Available records -
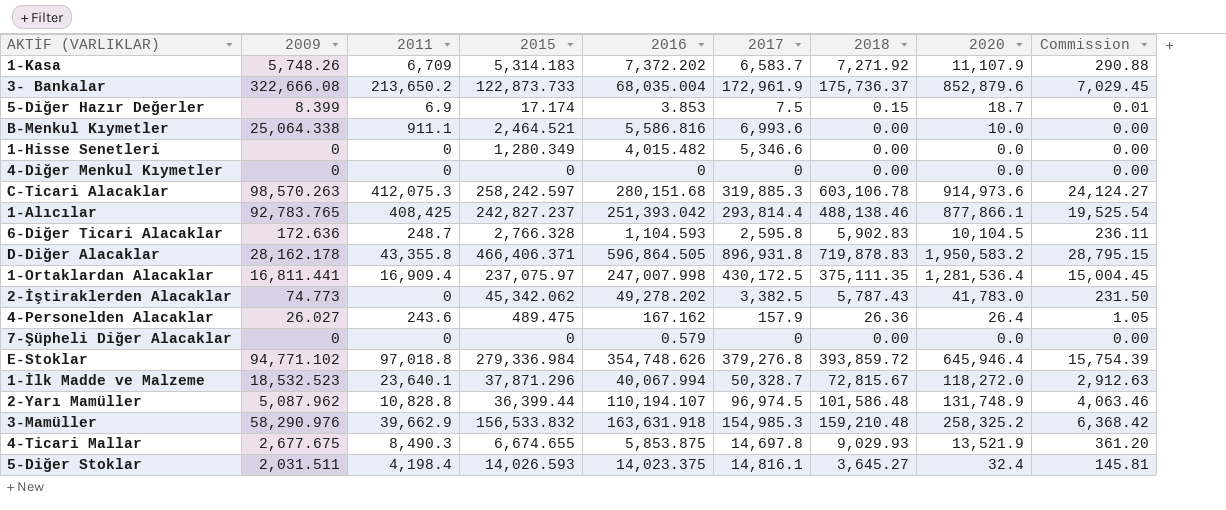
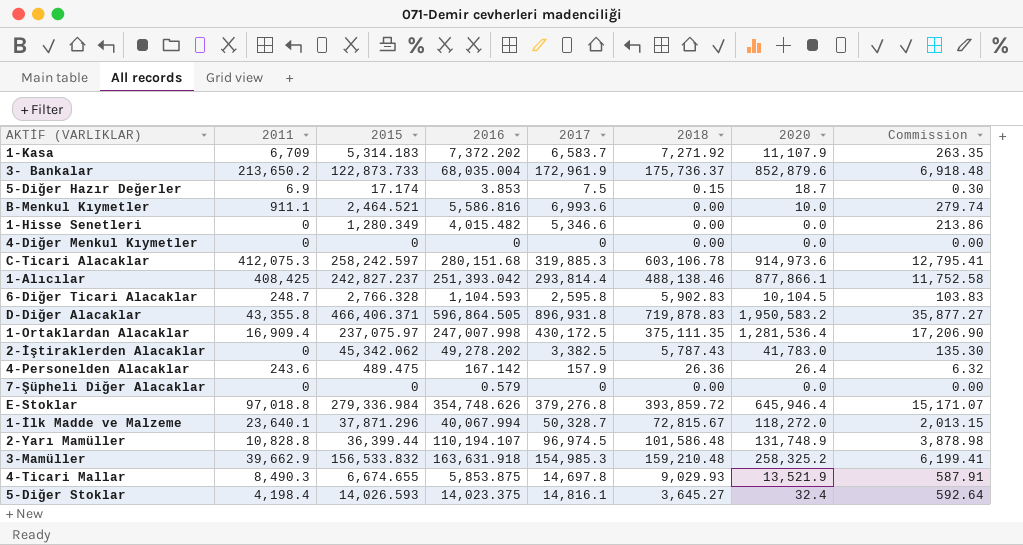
column 2009 | position: 2 -> none
column Commission | formula: [2018] * 0.04 -> [2017] * 0.04
4-Personelden Alacaklar | 2016: 167.162 -> 167.142

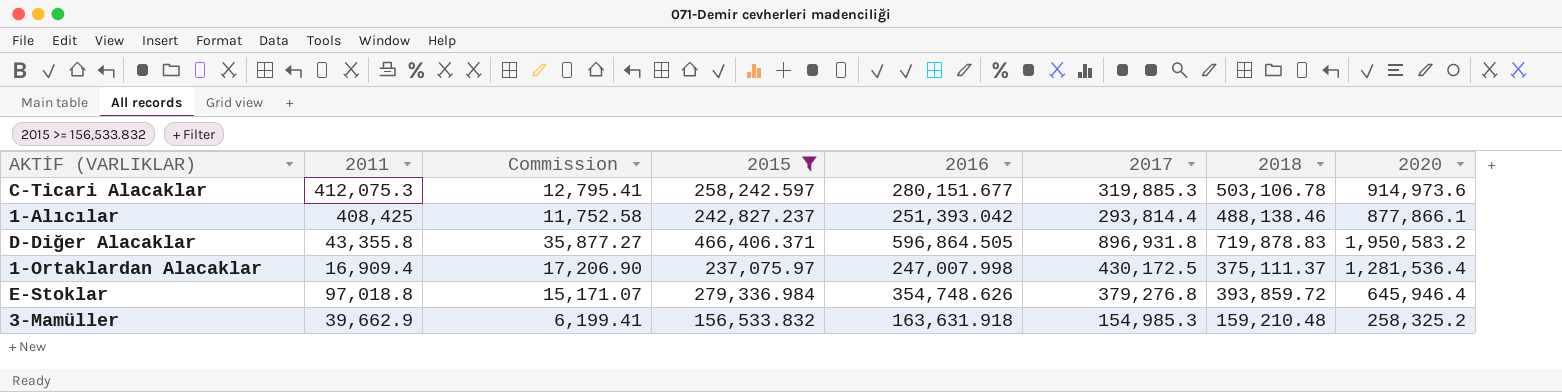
filter: none -> 2015 >= 156,533.832
column Commission | position: 8 -> 3
C-Ticari Alacaklar | 2016: 280,151.68 -> 280,151.677
C-Ticari Alacaklar | 2018: 603,106.78 -> 503,106.78
1-Ortaklardan Alacaklar | 2018: 375,111.35 -> 375,111.37

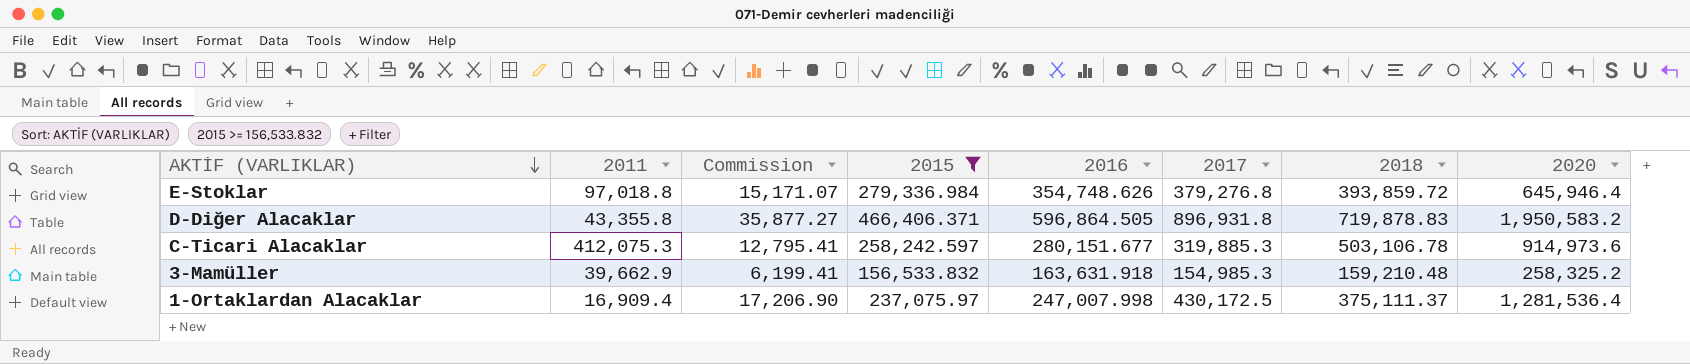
row order: none -> AKTİF (VARLIKLAR) descending
row 1-Alıcılar: 408,425 | 11,752.58 | 242,827.237 | 251,393.042 | 293,814.4 | 488,138.46 | 877,866.1 -> none

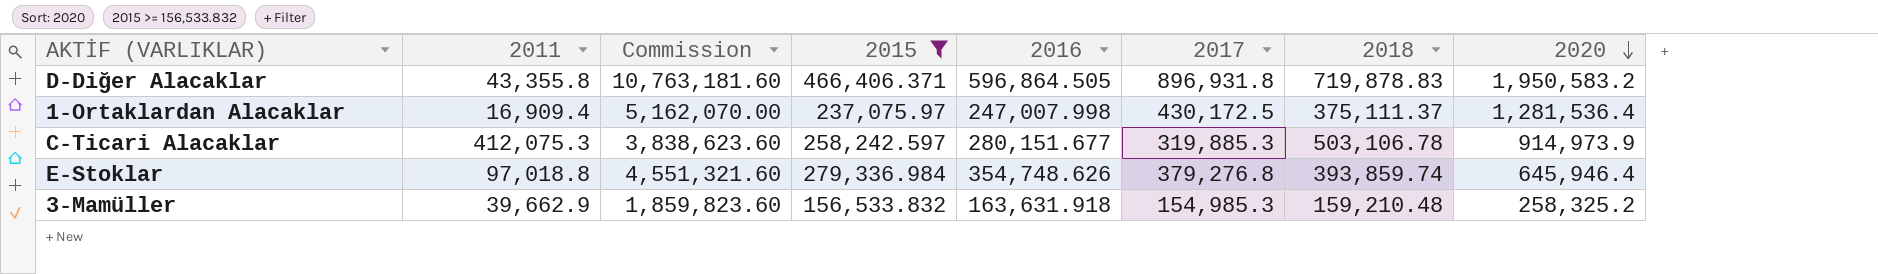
row order: AKTİF (VARLIKLAR) descending -> 2020 descending
column Commission | formula: [2017] * 0.04 -> [2017] * 12
C-Ticari Alacaklar | 2020: 914,973.6 -> 914,973.9
E-Stoklar | 2018: 393,859.72 -> 393,859.74

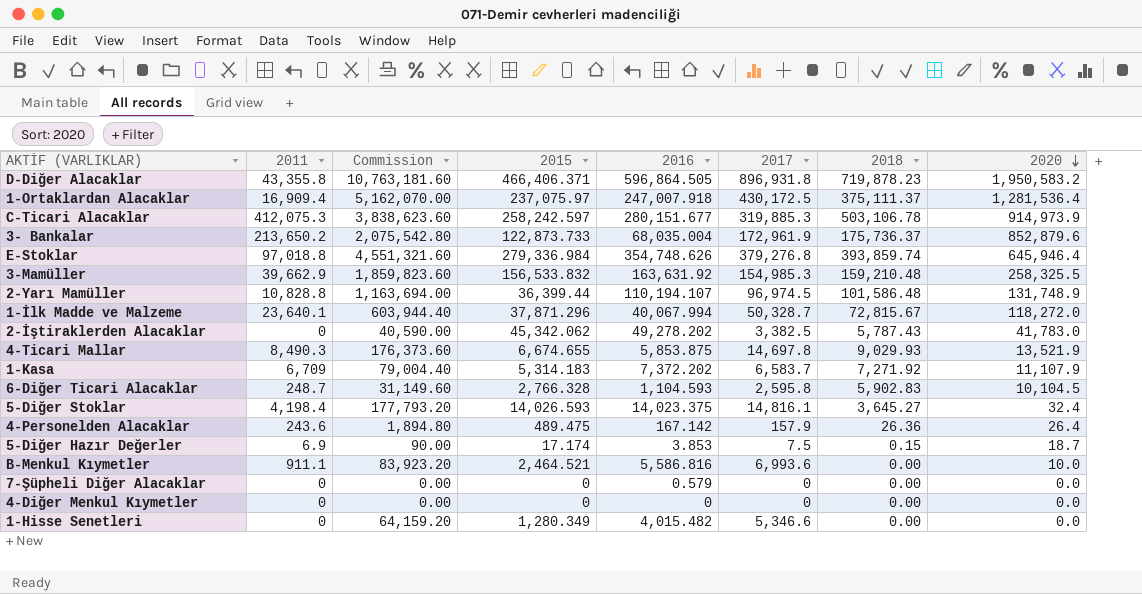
filter: 2015 >= 156,533.832 -> none
D-Diğer Alacaklar | 2018: 719,878.83 -> 719,878.23
1-Ortaklardan Alacaklar | 2016: 247,007.998 -> 247,007.918
3-Mamüller | 2016: 163,631.918 -> 163,631.92
3-Mamüller | 2020: 258,325.2 -> 258,325.5

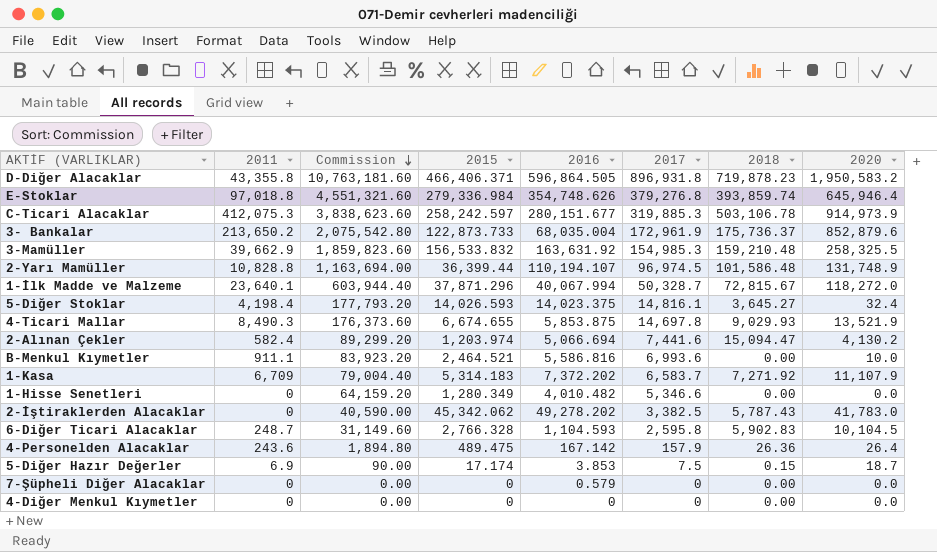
row order: 2020 descending -> Commission descending
row 1-Ortaklardan Alacaklar: 16,909.4 | 5,162,070.00 | 237,075.97 | 247,007.918 | 430,172.5 | 375,111.37 | 1,281,536.4 -> none
row 2-Alınan Çekler: none -> 582.4 | 89,299.20 | 1,203.974 | 5,066.694 | 7,441.6 | 15,094.47 | 4,130.2
1-Hisse Senetleri | 2016: 4,015.482 -> 4,010.482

What the exercise asks -
Could the entries above be written out word for word, pictures excluded?

Solution below -
column 2009 | position: 2 -> none
column Commission | formula: [2018] * 0.04 -> [2017] * 0.04
4-Personelden Alacaklar | 2016: 167.162 -> 167.142

filter: none -> 2015 >= 156,533.832
column Commission | position: 8 -> 3
C-Ticari Alacaklar | 2016: 280,151.68 -> 280,151.677
C-Ticari Alacaklar | 2018: 603,106.78 -> 503,106.78
1-Ortaklardan Alacaklar | 2018: 375,111.35 -> 375,111.37

row order: none -> AKTİF (VARLIKLAR) descending
row 1-Alıcılar: 408,425 | 11,752.58 | 242,827.237 | 251,393.042 | 293,814.4 | 488,138.46 | 877,866.1 -> none

row order: AKTİF (VARLIKLAR) descending -> 2020 descending
column Commission | formula: [2017] * 0.04 -> [2017] * 12
C-Ticari Alacaklar | 2020: 914,973.6 -> 914,973.9
E-Stoklar | 2018: 393,859.72 -> 393,859.74

filter: 2015 >= 156,533.832 -> none
D-Diğer Alacaklar | 2018: 719,878.83 -> 719,878.23
1-Ortaklardan Alacaklar | 2016: 247,007.998 -> 247,007.918
3-Mamüller | 2016: 163,631.918 -> 163,631.92
3-Mamüller | 2020: 258,325.2 -> 258,325.5

row order: 2020 descending -> Commission descending
row 1-Ortaklardan Alacaklar: 16,909.4 | 5,162,070.00 | 237,075.97 | 247,007.918 | 430,172.5 | 375,111.37 | 1,281,536.4 -> none
row 2-Alınan Çekler: none -> 582.4 | 89,299.20 | 1,203.974 | 5,066.694 | 7,441.6 | 15,094.47 | 4,130.2
1-Hisse Senetleri | 2016: 4,015.482 -> 4,010.482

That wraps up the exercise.